MLPER-12: Choose an optimal deployment option in the cloud - Machine Learning Lens

MLPER-12: Choose an optimal deployment option in the cloud

If models are suitable for cloud deployment, you should determine how to deploy them for best performance efficiency according to frequency, latency, and runtime requirements in your use cases.

Implementation plan

  • Amazon SageMaker Real-time Inference - Use if you need a persistent endpoint for near-instantaneous response from the ML model for requests that can come in any time. You can host the models behind an HTTPS endpoint to be integrated with your applications. SageMaker real-time endpoints are fully managed and support autoscaling.

  • Amazon SageMaker Serverless Inference - Use if you receive spiky inference requests that vary substantially in rate and volume. This is a purpose-built inference option that makes it easy to deploy and scale ML models without managing any servers. Serverless Inference is ideal for workloads which have idle periods between traffic spurts and can tolerate cold starts. 

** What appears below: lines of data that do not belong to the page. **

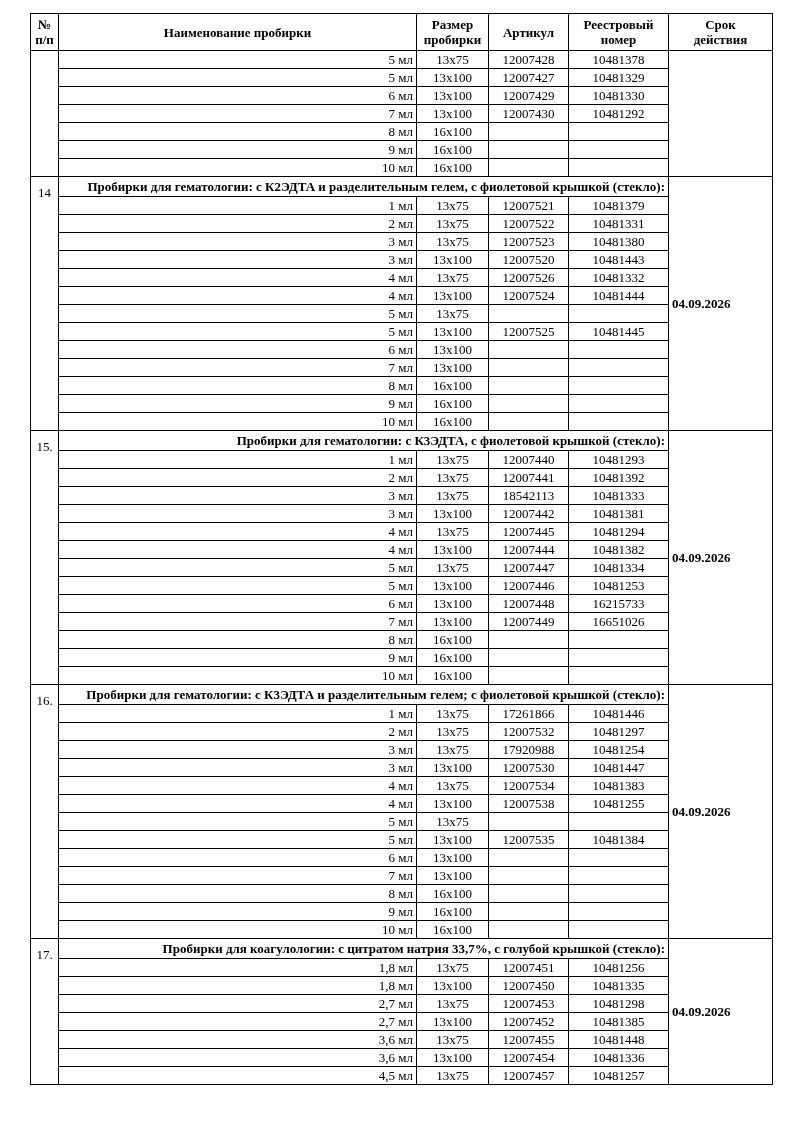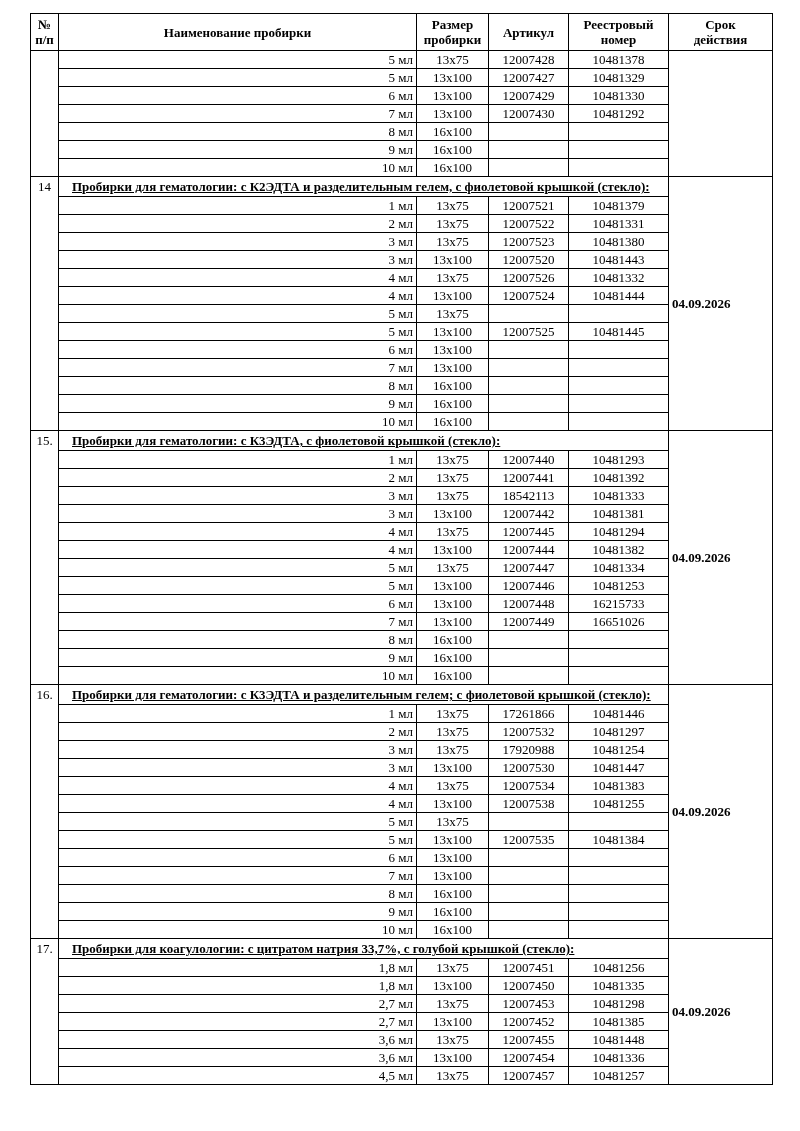--- a/index.html
+++ b/index.html
@@ -42,7 +42,7 @@
   td.num-cell {
     text-align: center;
     vertical-align: top;
-    padding-top: 2px;
+    padding-top: 8px;
     margin-top: 17px;
   }
   td.expiry-cell {

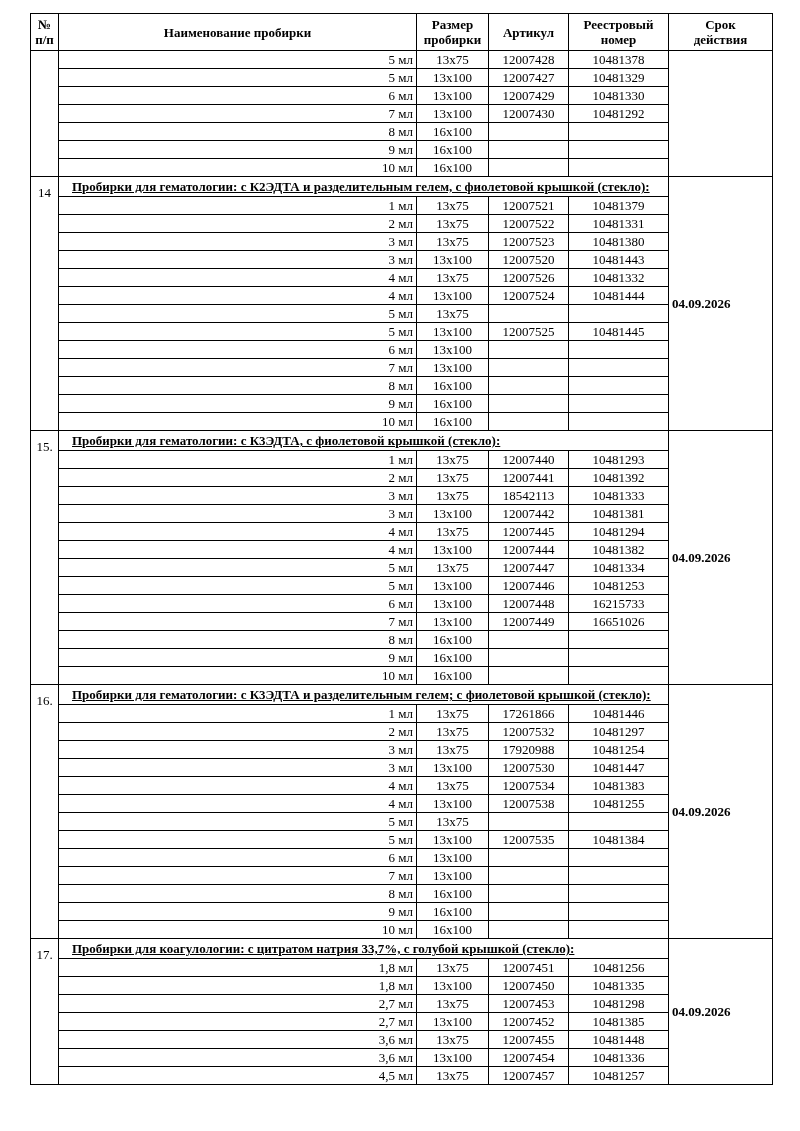--- a/index.html
+++ b/index.html
@@ -35,9 +35,8 @@
   td.center { text-align: center; }
   td.section-title {
     font-weight: bold;
-    text-align: left;
-    padding: 2px 13px;
-    text-decoration: underline;
+    text-align: right;
+    padding: 2px 3px;
   }
   td.num-cell {
     text-align: center;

  • Amazon SageMaker Asynchronous Inference - Use if you have model requests with large payload sizes (up to 1GB), long processing times (up to 15 minutes), and near-instantaneous latency requirements, SageMaker Asynchronous Inference is ideal as it has larger payload limit and longer time-out limit compared to SageMaker Real-time inference. SageMaker Asynchronous Inference queues incoming requests and processes them asynchronously with an internal queueing system.

  • Amazon SageMaker Batch Transform - Use if you do not need near-instantaneous response from the ML model and can gather data points together into a large batch for a schedule-based inference. When a batch transform job starts, SageMaker initializes compute instances and distributes the inference or preprocessing workload among them. SageMaker Batch Transform automatically splits input files into mini-batches (so that you won’t need to worry about out-of-memory (OOM) for large datasets) and shuts down compute instances once the entire dataset is processed.